Thursday 8 January 2009

What now for UK Public Sector service suppliers?

Having looked at 2009 from the point of view of the software suppliers, what about the service suppliers?

Firstly, some background - I count the majority of IT suppliers to Central Government as service suppliers, not software suppliers. Most Central Government systems are unique developments or heavily bespoked packages where services form the vast majority of the costs. Local Authorities (and other organisations such as the police) meanwhile tend to purchase software packages (with implementation/maintenance services) from software suppliers (and true services from services suppliers), although this whole area is being muddied by the supply of Managed Services and SaaS (Software as a Service).

LA’s tend to use IT service suppliers for outsourcing part or all of their IT department requirements (but noting that they can also outsource whole business processes, which include some IT elements), and the supply of support and maintenance services.

I’ll cover Health in a later post, but for the rest of central Government I see the current ‘gravy train’ of services work continuing at virtually the current levels – although, at last, I detect that Central Government will be less tolerant to poor performance by its suppliers. However, unless a change in Government brings in a change to the way Central Government procures its IT systems and services, I can’t see any fundamental changes in this market.

Amongst Local Authorities, I detect a move to bring IT back inhouse over the next few years. If I’m right, the impact will not be felt for some considerable time – most existing contracts are for multiple years, capable of early termination on the grounds of default or mutual agreement. But some of the LA’s I’m talking to are saying that they believe they can save significant costs by bringing the IT operation back inhouse and, perhaps more importantly, respond more quickly to the changing requirements of their departmental users.

Specifically, they point at the high fixed annual costs charged for some maintenance elements – where the costs were fixed some time ago when maintenance/support was more labour-intensive than it is now with modern technology. Existing suppliers therefore have the option of reducing their charges (potentially reducing their overall margins) or seeing contracts terminated – either way, I believe we will see service suppliers having an increasingly hard time with, no doubt, some notable terminations and company failures.

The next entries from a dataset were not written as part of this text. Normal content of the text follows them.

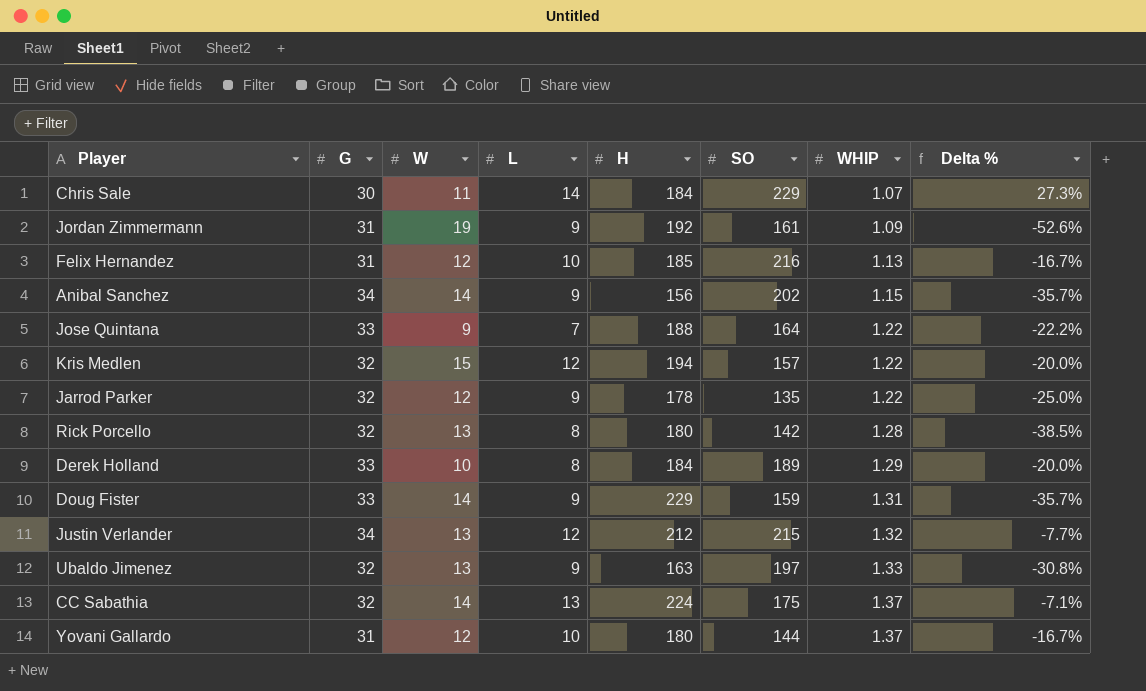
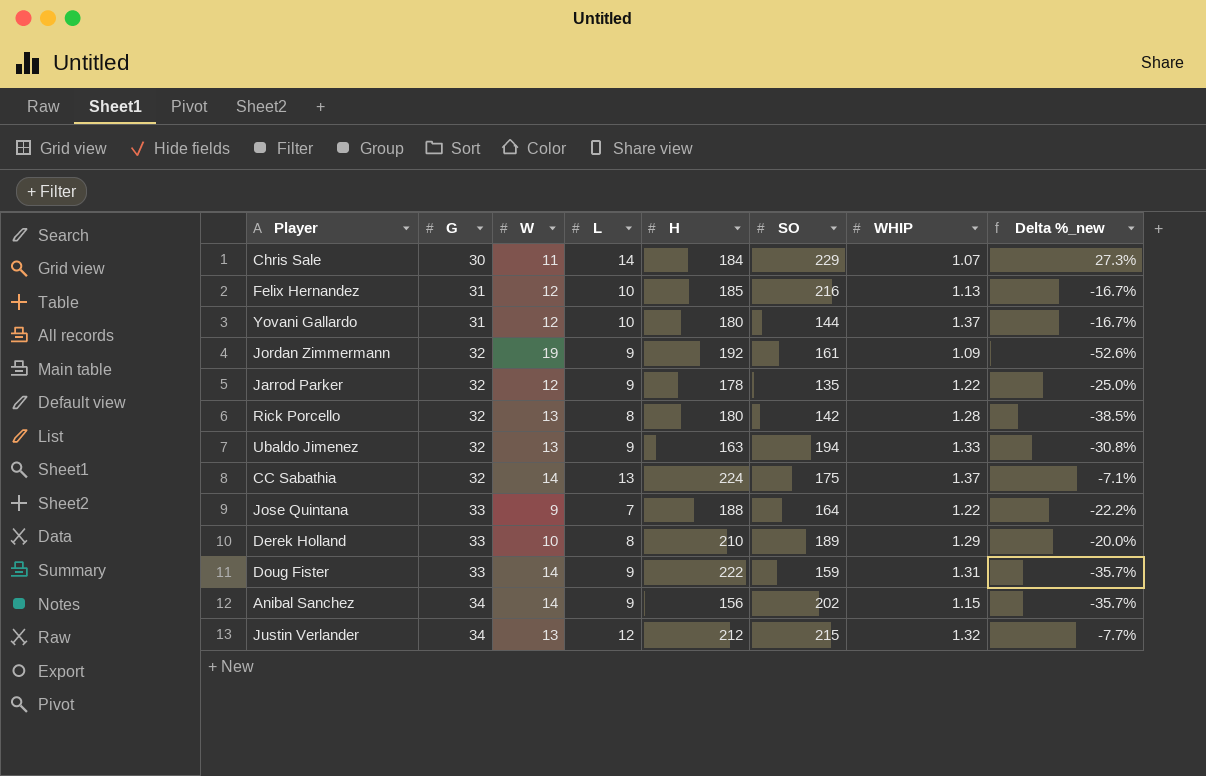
row order: WHIP ascending -> G ascending
column name: Delta % -> Delta %_new
row Kris Medlen: 32 | 15 | 12 | 194 | 157 | 1.22 | -20.0% -> none
Jordan Zimmermann | G: 31 -> 32
Ubaldo Jimenez | SO: 197 -> 194
Derek Holland | H: 184 -> 210
Doug Fister | H: 229 -> 222

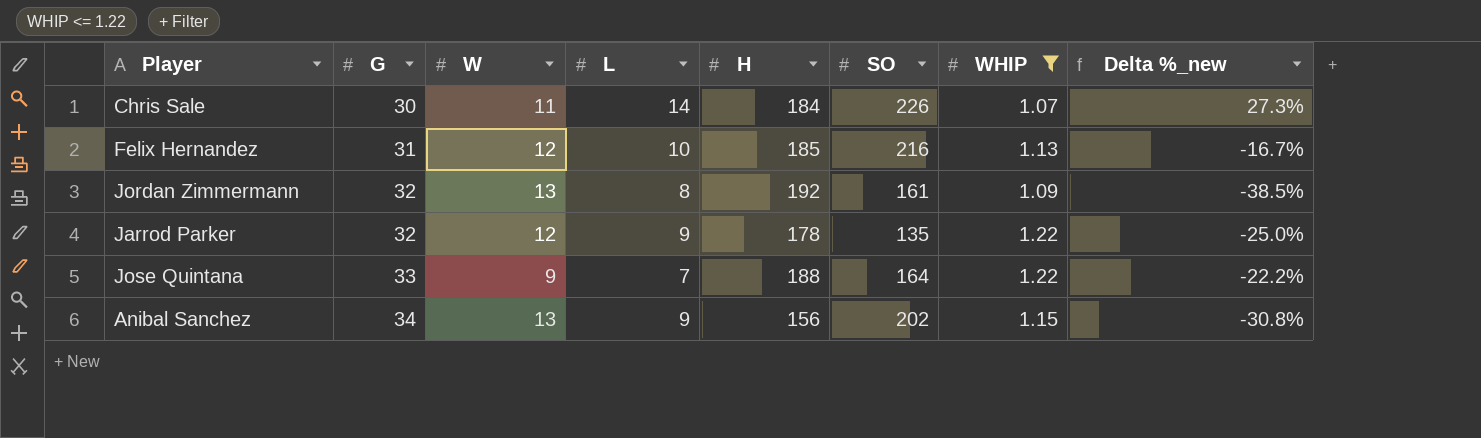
filter: none -> WHIP <= 1.22
Chris Sale | SO: 229 -> 226
Jordan Zimmermann | W: 19 -> 13
Jordan Zimmermann | L: 9 -> 8
Jordan Zimmermann | Delta %_new: -52.6% -> -38.5%
Anibal Sanchez | W: 14 -> 13
Anibal Sanchez | Delta %_new: -35.7% -> -30.8%

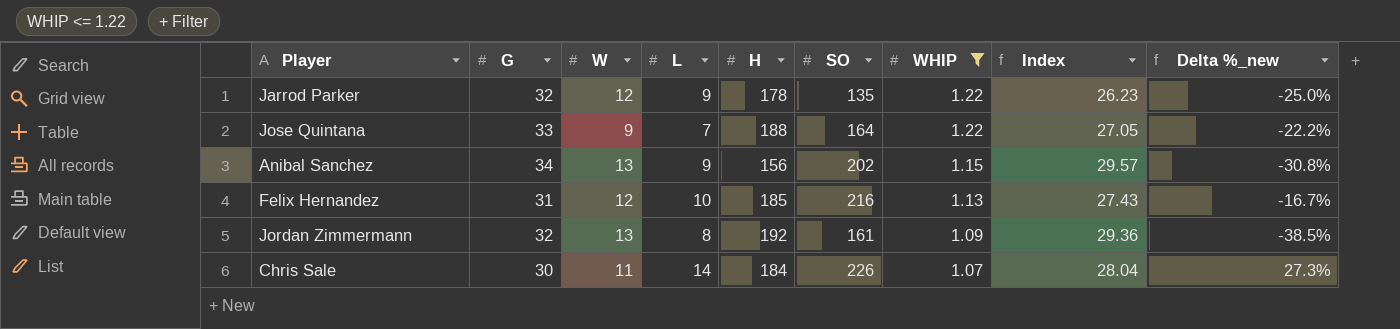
row order: G ascending -> WHIP descending
column Index | formula: none -> [G] / [WHIP]

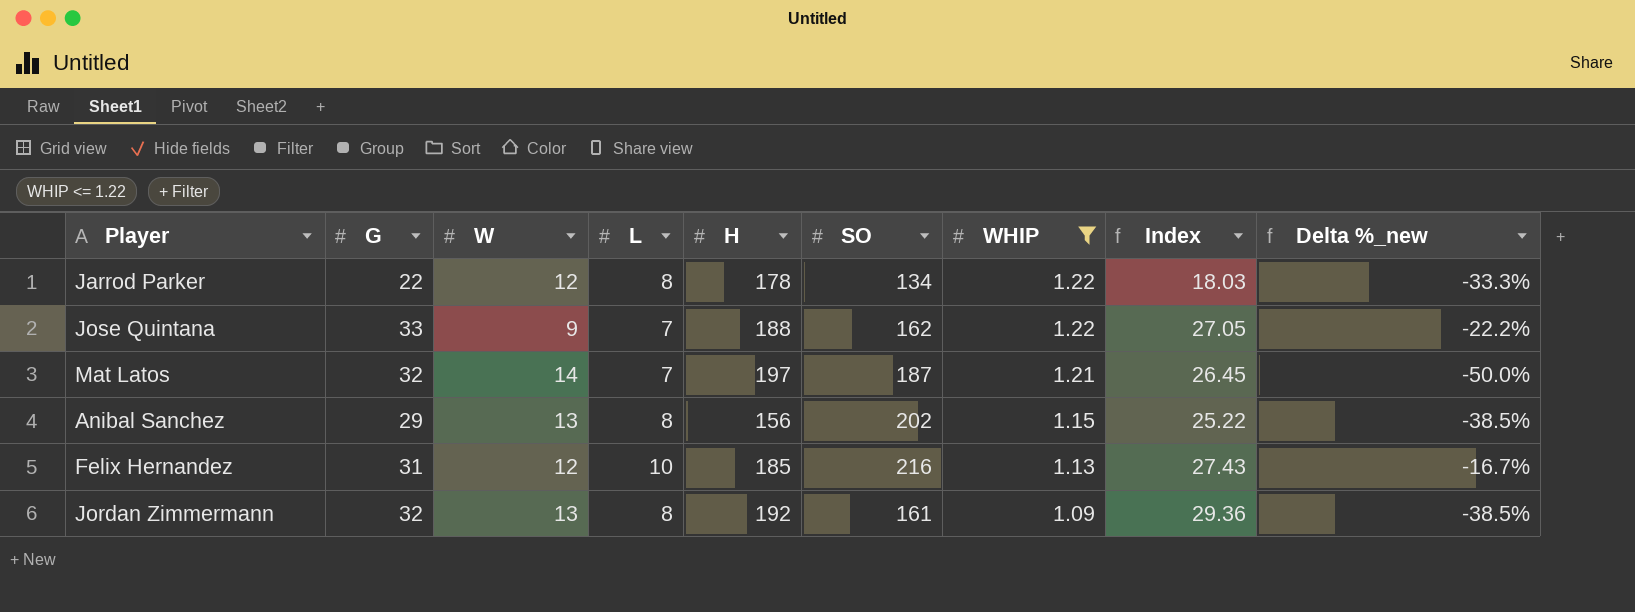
row Chris Sale: 30 | 11 | 14 | 184 | 226 | 1.07 | 28.04 | 27.3% -> none
Jarrod Parker | G: 32 -> 22
Jarrod Parker | L: 9 -> 8
Jarrod Parker | SO: 135 -> 134
Jarrod Parker | Index: 26.23 -> 18.03
Jarrod Parker | Delta %_new: -25.0% -> -33.3%
Jose Quintana | SO: 164 -> 162
row Mat Latos: none -> 32 | 14 | 7 | 197 | 187 | 1.21 | 26.45 | -50.0%
Anibal Sanchez | G: 34 -> 29
Anibal Sanchez | L: 9 -> 8
Anibal Sanchez | Index: 29.57 -> 25.22
Anibal Sanchez | Delta %_new: -30.8% -> -38.5%

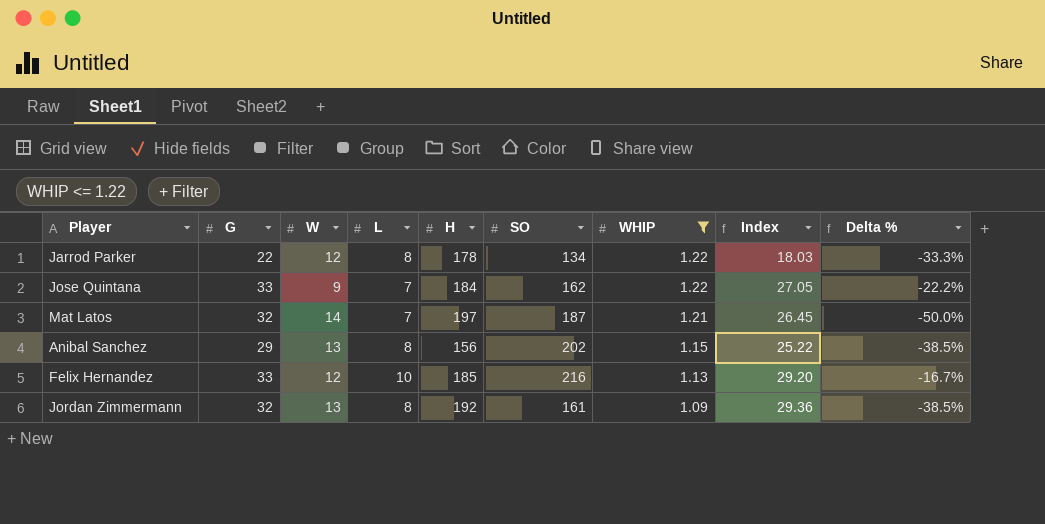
column name: Delta %_new -> Delta %
Jose Quintana | H: 188 -> 184
Felix Hernandez | G: 31 -> 33
Felix Hernandez | Index: 27.43 -> 29.20

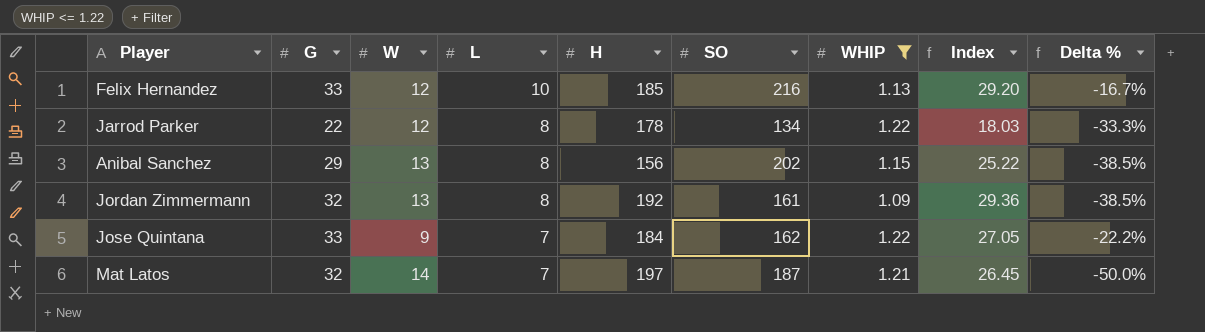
row order: WHIP descending -> L descending

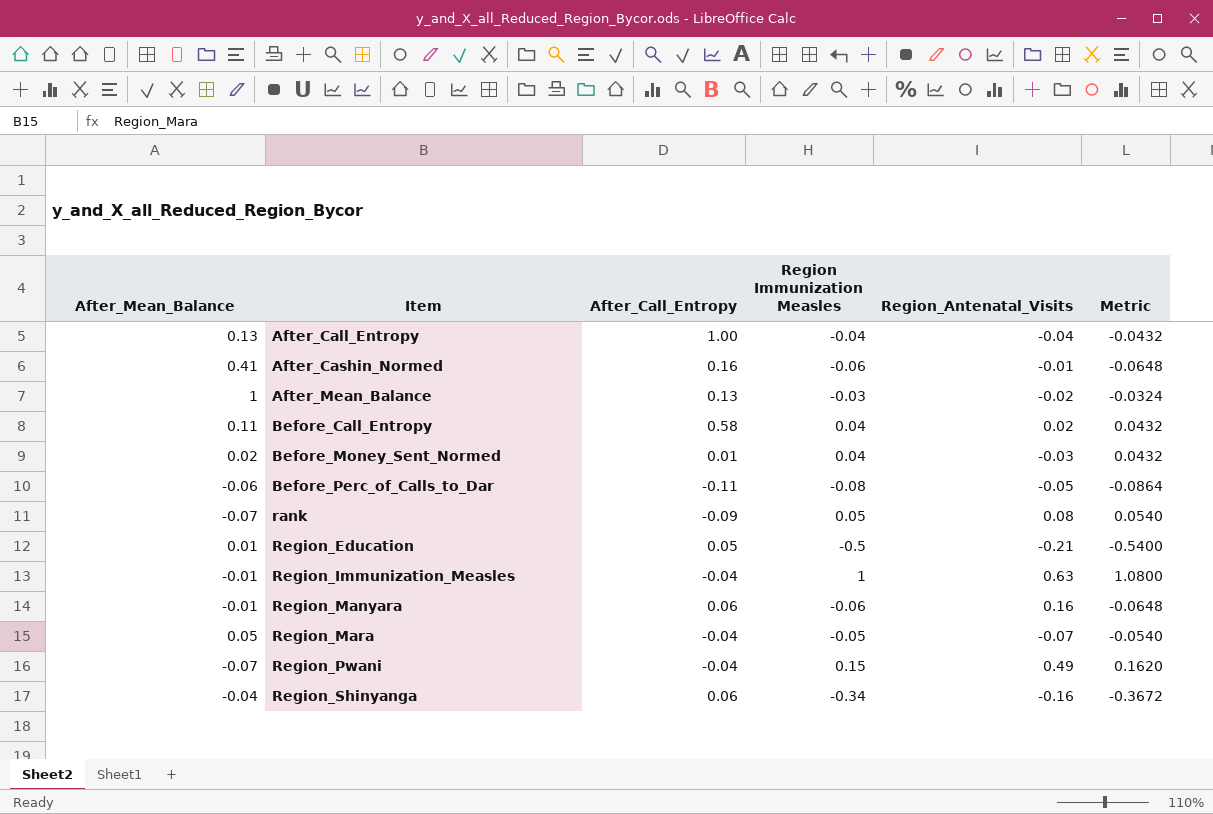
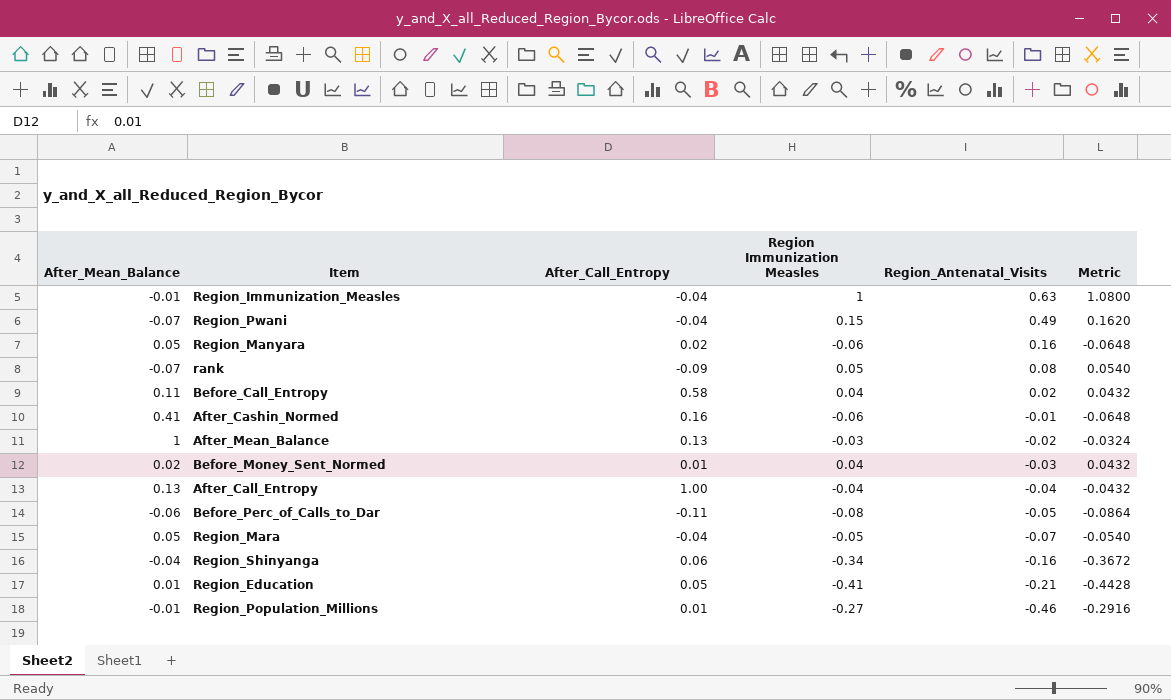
row order: Item ascending -> Region_Antenatal_Visits descending
Region_Manyara | After_Mean_Balance: -0.01 -> 0.05
Region_Manyara | After_Call_Entropy: 0.06 -> 0.02
Region_Education | Region Immunization Measles: -0.5 -> -0.41
Region_Education | Metric: -0.5400 -> -0.4428
row Region_Population_Millions: none -> -0.01 | 0.01 | -0.27 | -0.46 | -0.2916

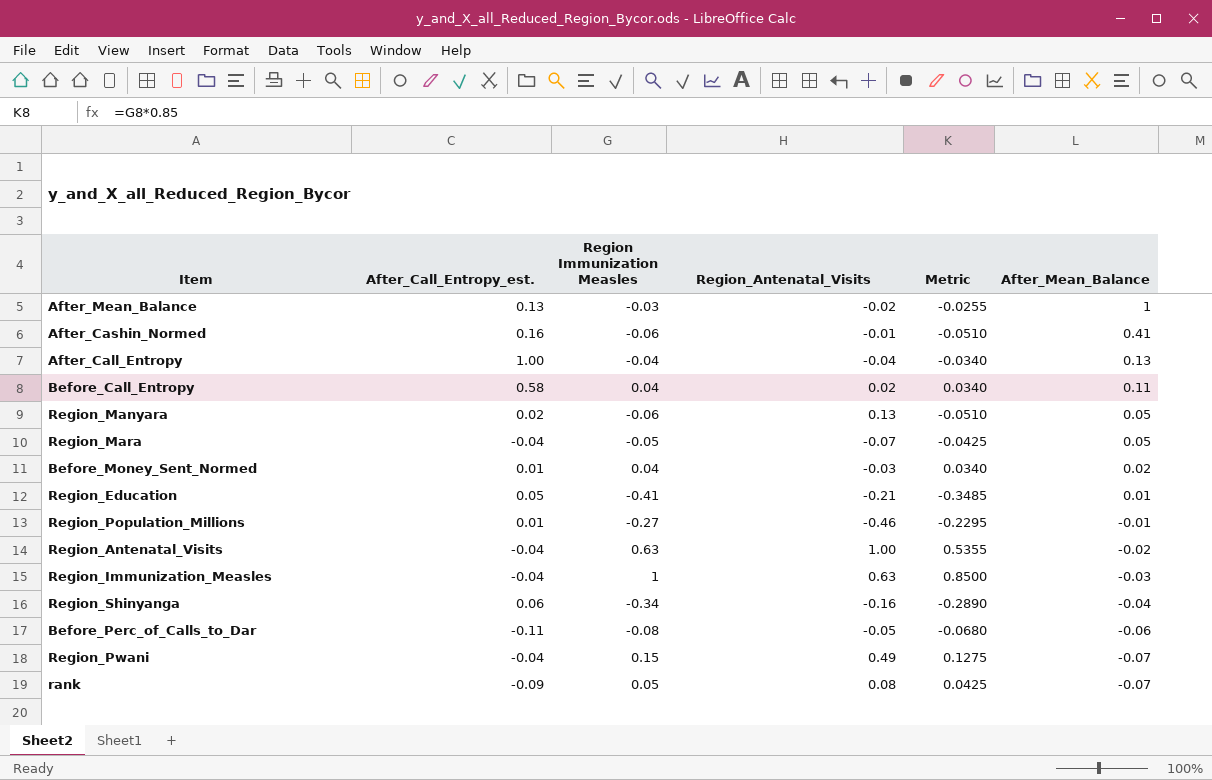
row order: Region_Antenatal_Visits descending -> After_Mean_Balance descending
column name: After_Call_Entropy -> After_Call_Entropy_est.
column Metric | formula: [Region Immunization Measles] * 1.08 -> [Region Immunization Measles] * 0.85
column After_Mean_Balance | position: 1 -> 6
Region_Manyara | Region_Antenatal_Visits: 0.16 -> 0.13
row Region_Antenatal_Visits: none -> -0.04 | 0.63 | 1.00 | 0.5355 | -0.02
Region_Immunization_Measles | After_Mean_Balance: -0.01 -> -0.03

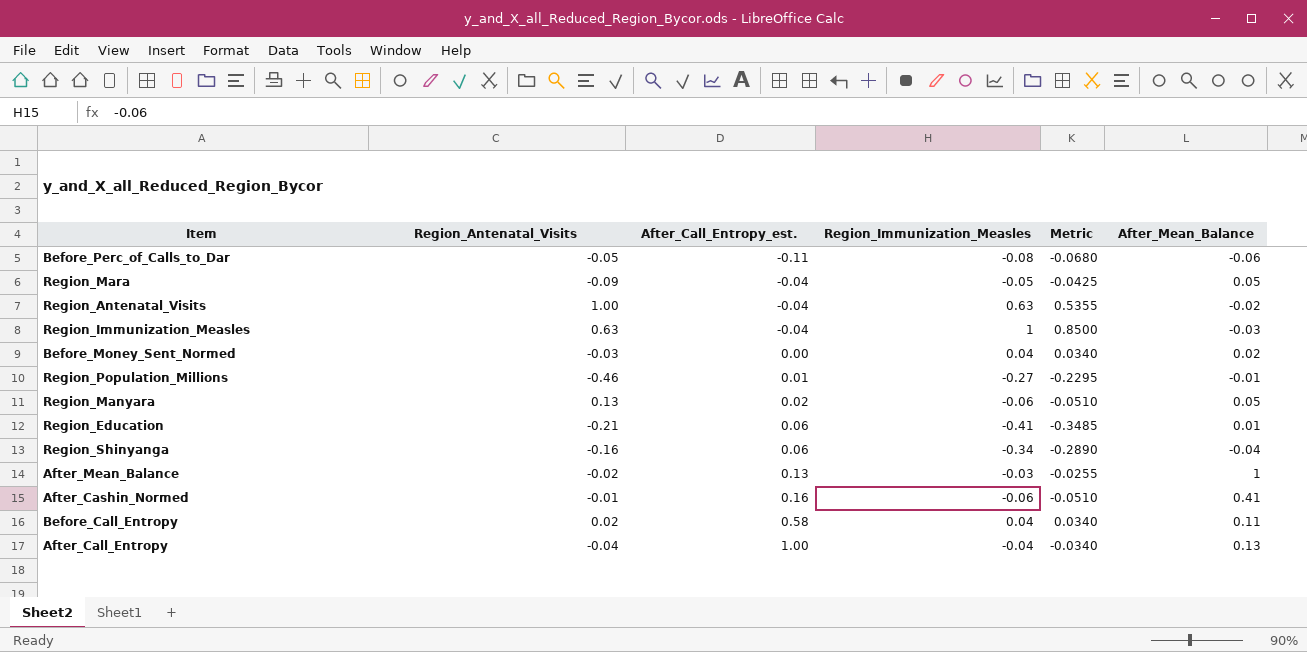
row order: After_Mean_Balance descending -> After_Call_Entropy_est. ascending
column Region_Antenatal_Visits | position: 4 -> 2
column name: Region Immunization Measles -> Region_Immunization_Measles
row Region_Pwani: -0.04 | 0.15 | 0.49 | 0.1275 | -0.07 -> none
row rank: -0.09 | 0.05 | 0.08 | 0.0425 | -0.07 -> none
Region_Mara | Region_Antenatal_Visits: -0.07 -> -0.09
Before_Money_Sent_Normed | After_Call_Entropy_est.: 0.01 -> 0.00
Region_Education | After_Call_Entropy_est.: 0.05 -> 0.06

Then there is the area of Managed Services and SaaS. To my mind these are effectively ‘bureau’ services that remind me of the time the old Systemsolve ran a bureau, and then we went through an era of convincing those bureau customers of the benefit of owning and running their own systems. Eventually Systemsolve’s bureau closed and the company moved to being a traditional software house.

Now many software companies are trying to persuade customers of the benefits of not owning the software and letting the supplier run the software on the customers’ behalf. For the Public Sector with internal departmental barriers to cross, this can put the procurement control back with the eventual end user departments; and, typically with a much shorter implementation time, I believe that we will see a growth in this area – be it labelled Managed Services, SaaS, Cloud Computing, Aspire or some other new name.

However, the accounting (particularly cashflow) problems for software suppliers are likely to keep this route for software supply limited to those suppliers who have the financial strength to support lack of large upfront fees. This may generate opportunities for service suppliers to act as managed service consolidators, although I think that this will generally be avoided by software suppliers who fear losing control of their customers. (There are other solutions to the financial challenges of SaaS - contact me if you'd like to discuss them).

Shared Services represent a variant of the bureau/managed services solution – and in some cases can extend to a full BPO service. Within local authorities, there is potential for tremendous benefits and cost savings – provided individual authorities are prepared to lose some independence, make compromises and accept changes to historic business processes..... which, of course, many Officers and managers within local authorities would never openly agree to .......

So, Shared Services should be a growth area – but won’t be - my cynicism tells me that it will never gain volume acceptance without significant carrots or sticks wielded by Central Government – something I don’t see before the next General Election (and possibly not afterwards either).

In summary – in Central Government the services ‘gravy train’ will continue with levels largely unchanged. Whilst in Local Government we will start to see a gradual decline as work is taken back inhouse (with a few notable hiccups).